“3
minutos” é um curta metragem com direção de Ana Luiza Azevedo. Na primeira
cena, uma panorâmica situa o expectador ao período temporal em que se passa a
história, graças à televisão antiga, em um suporte na parede, ao fogão também
antigo, bem como a pia e o telefone – também preso à parede – que começa a
tocar até cair na “caixa de mensagem”. Nota-se que não tem ninguém em casa.
Enquanto
uma moça chamada Marília deixa um recado dramático de despedida para o rapaz da
secretária eletrônica, a câmera percorre os outros cômodos da casa. Ela diz que
estava fazendo o almoço quando decidiu partir e a frase explica a cena inicial
da cozinha em que uma vasilha com água ferve no fogão e pedaços de galinha
estão em cima da pia.
A
essa altura, os expectador já se deu conta que se trata de um casal se
separando. Marília vai dizendo o que a fez sair de casa e a câmera sai daquilo
que aparentemente era uma casa e quando está do lado de fora, nota-se que é um
trailer – e esse é um dos motivos pelos quais Marília se foi.
A
ligação cai e o trailer vai ficando cada vez mais distante até que entra no enquadramento
um telefone público e, logo em seguida, uma moça secando as lágrimas, que
correm pelos seus olhos, com um avental.
Neste
momento fica claro para o expectador que a moça é a Marília. Ela coloca o
avental novamente, coloca o telefone no gancho e volta para o trailer.
Ela
desliga o fogão, a televisão e tira os sapatos. O detalhe em cada uma dessas
ações demonstra que Marília desistiu de partir.
Na
segunda vez em que aparece o trailer e o telefone público em um mesmo plano, já
é noite e ao fundo o telefone toca. A chamada cai na secretária eletrônica e o
rapaz – suposto marido de Marília – pergunta se há algum recado para ele.
Ninguém atende.
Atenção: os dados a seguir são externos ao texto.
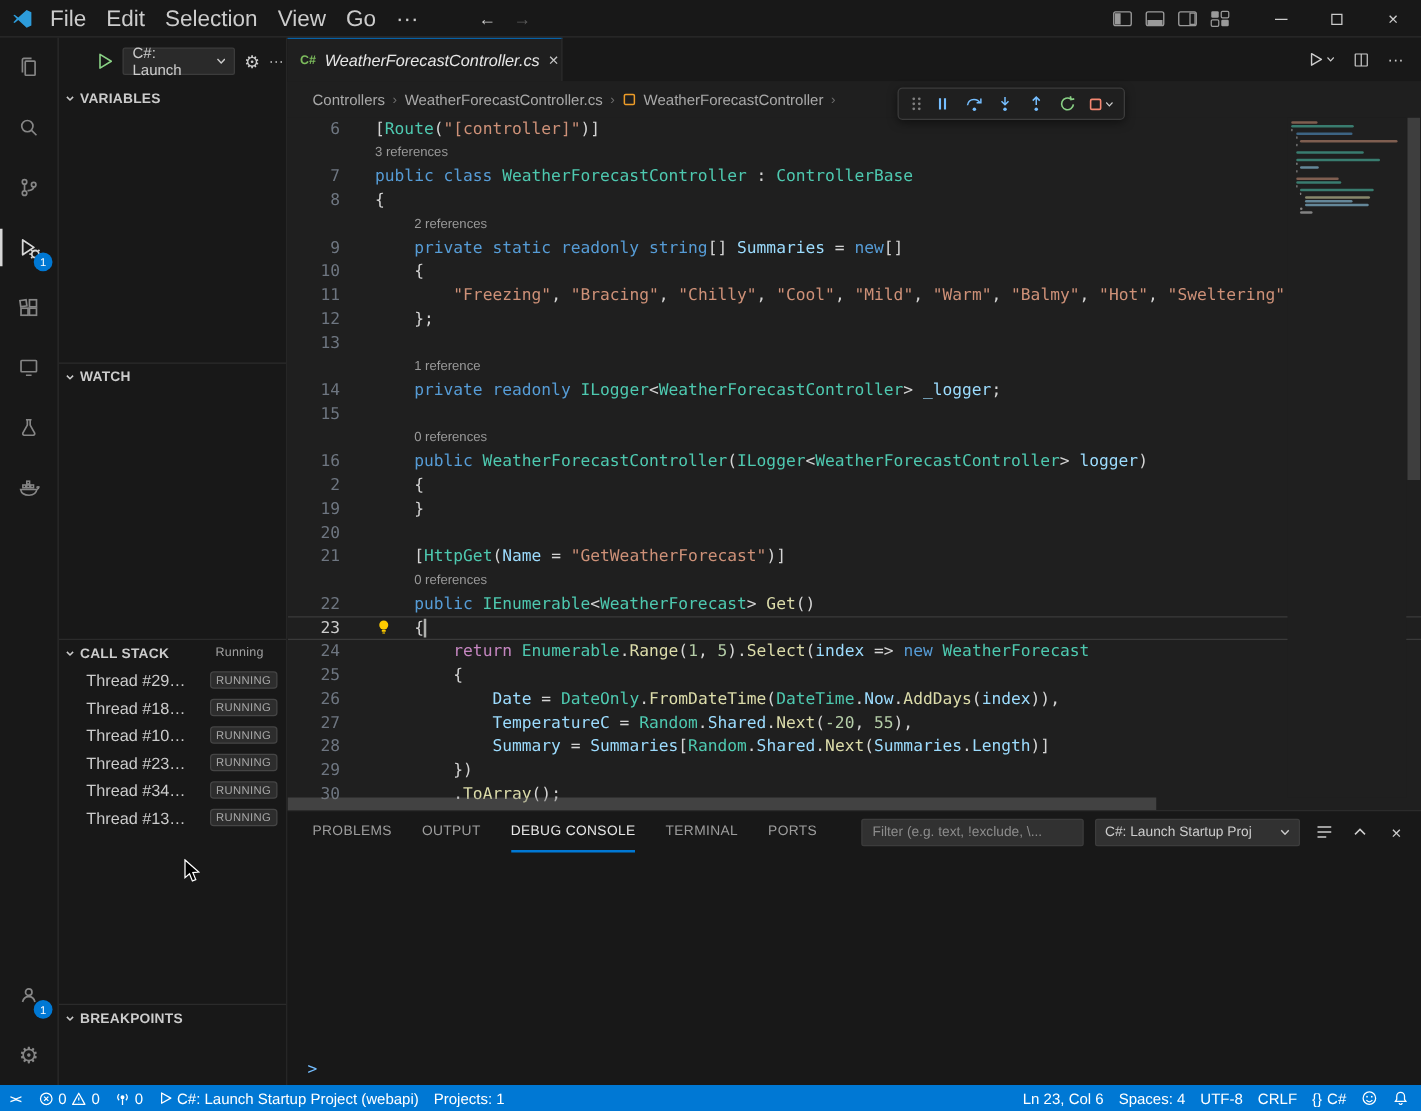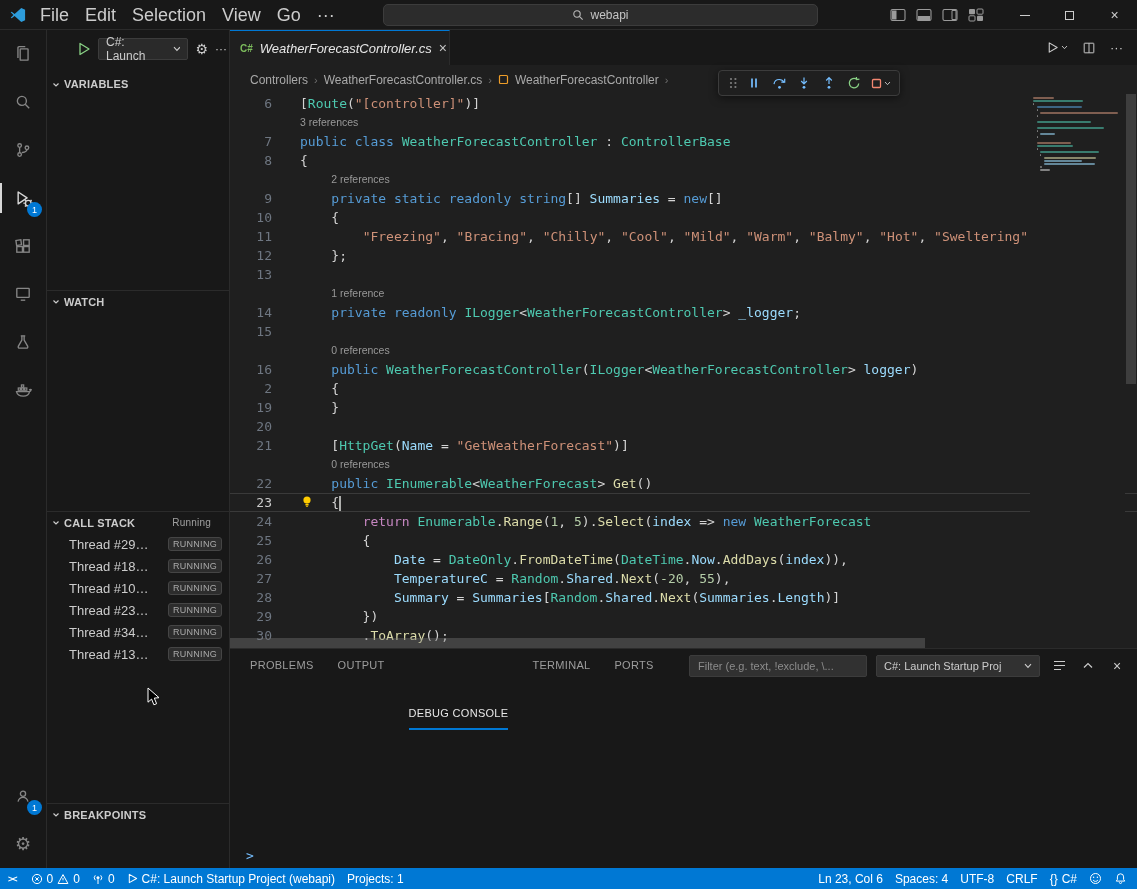"webapi" div.searchbox { html: <div> <span> <svg> <circle></circle> <path></path> </svg> </span> <span>webapi</span> </div> -> none }
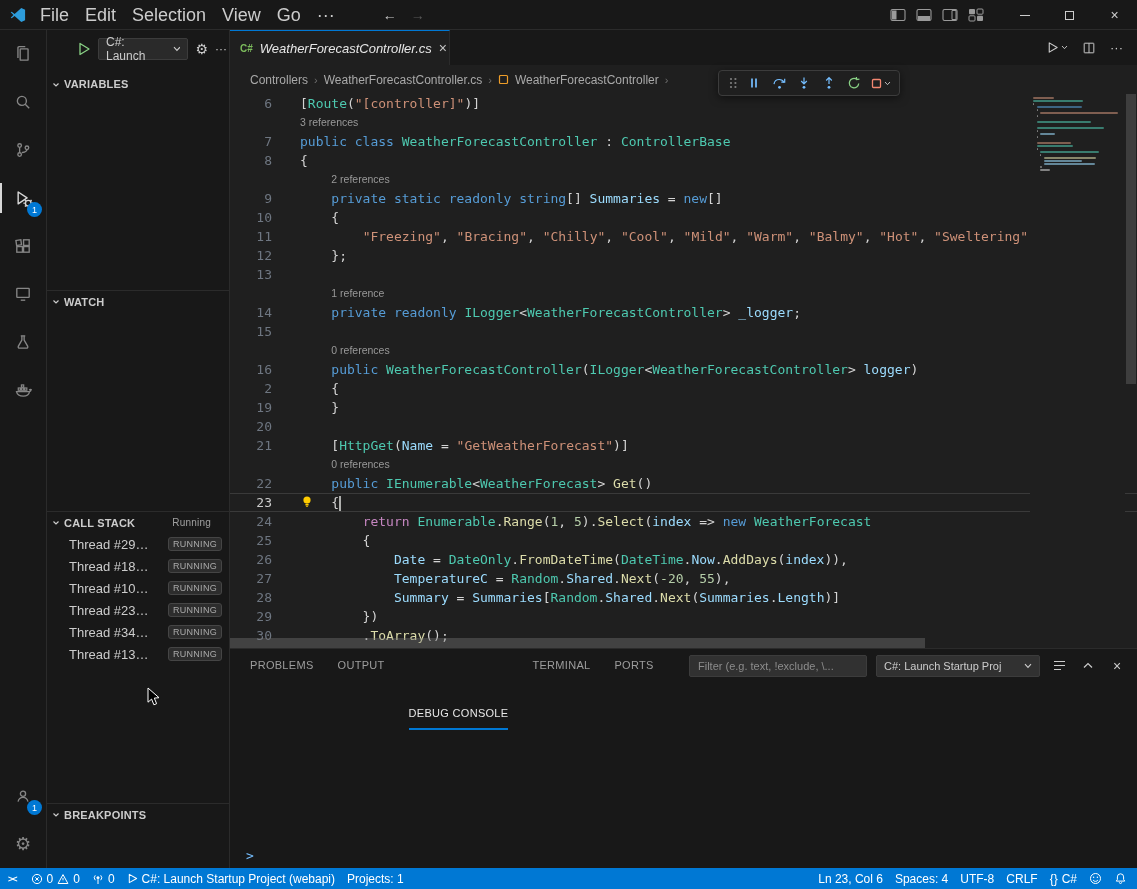"VARIABLES" div.sb-section-header { align-items: flex-end -> none }
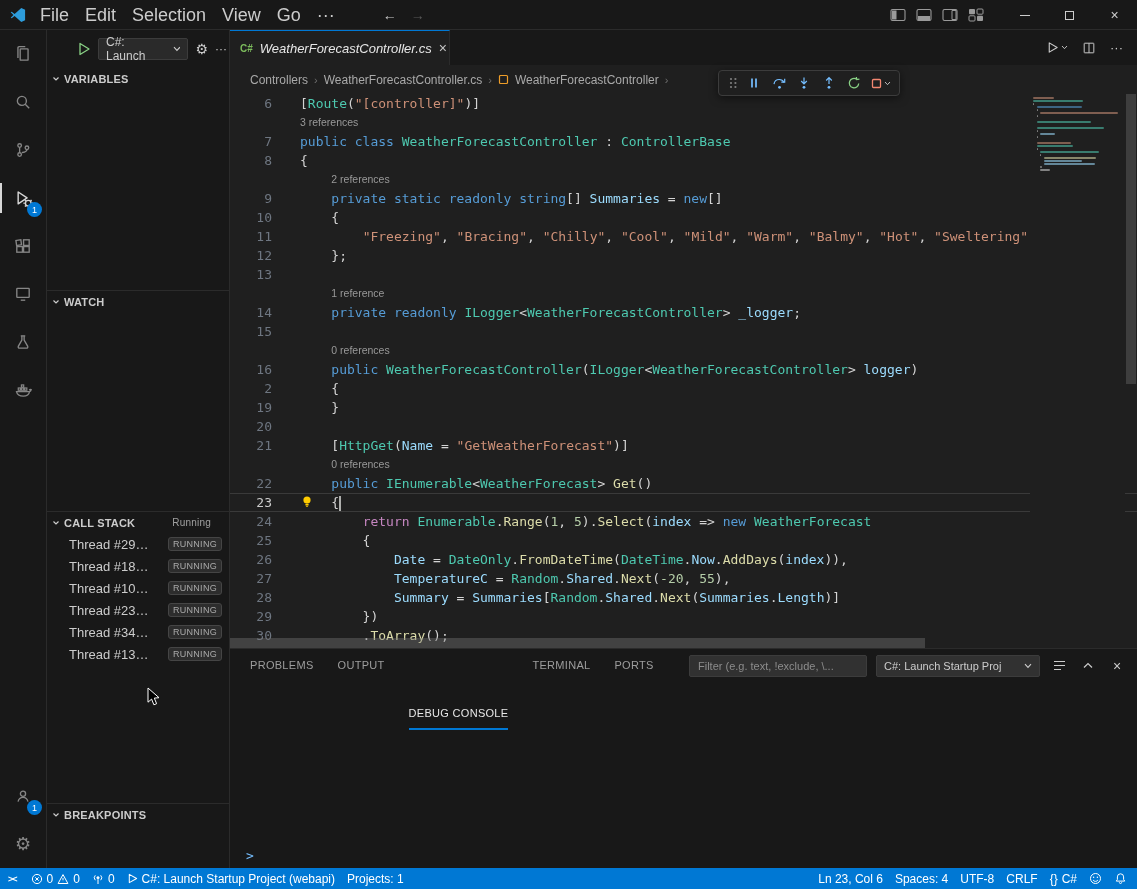"DEBUG CONSOLE" .panel-tab.active { margin-top: 48px -> none }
Marília está lá, mas é como se não estivesse.
O roteiro é simples, mas bem escrito, considerando que as imagens são complementares ao áudio, os enquadramentos são simples também, sem cortes secos, e a panorâmica durante boa parte do filme dão a sensação de continuidade. A música é de suspense, mas ao mesmo tempo descreve os sentimentos de Marília, e os sons ambientes também são bem explorados.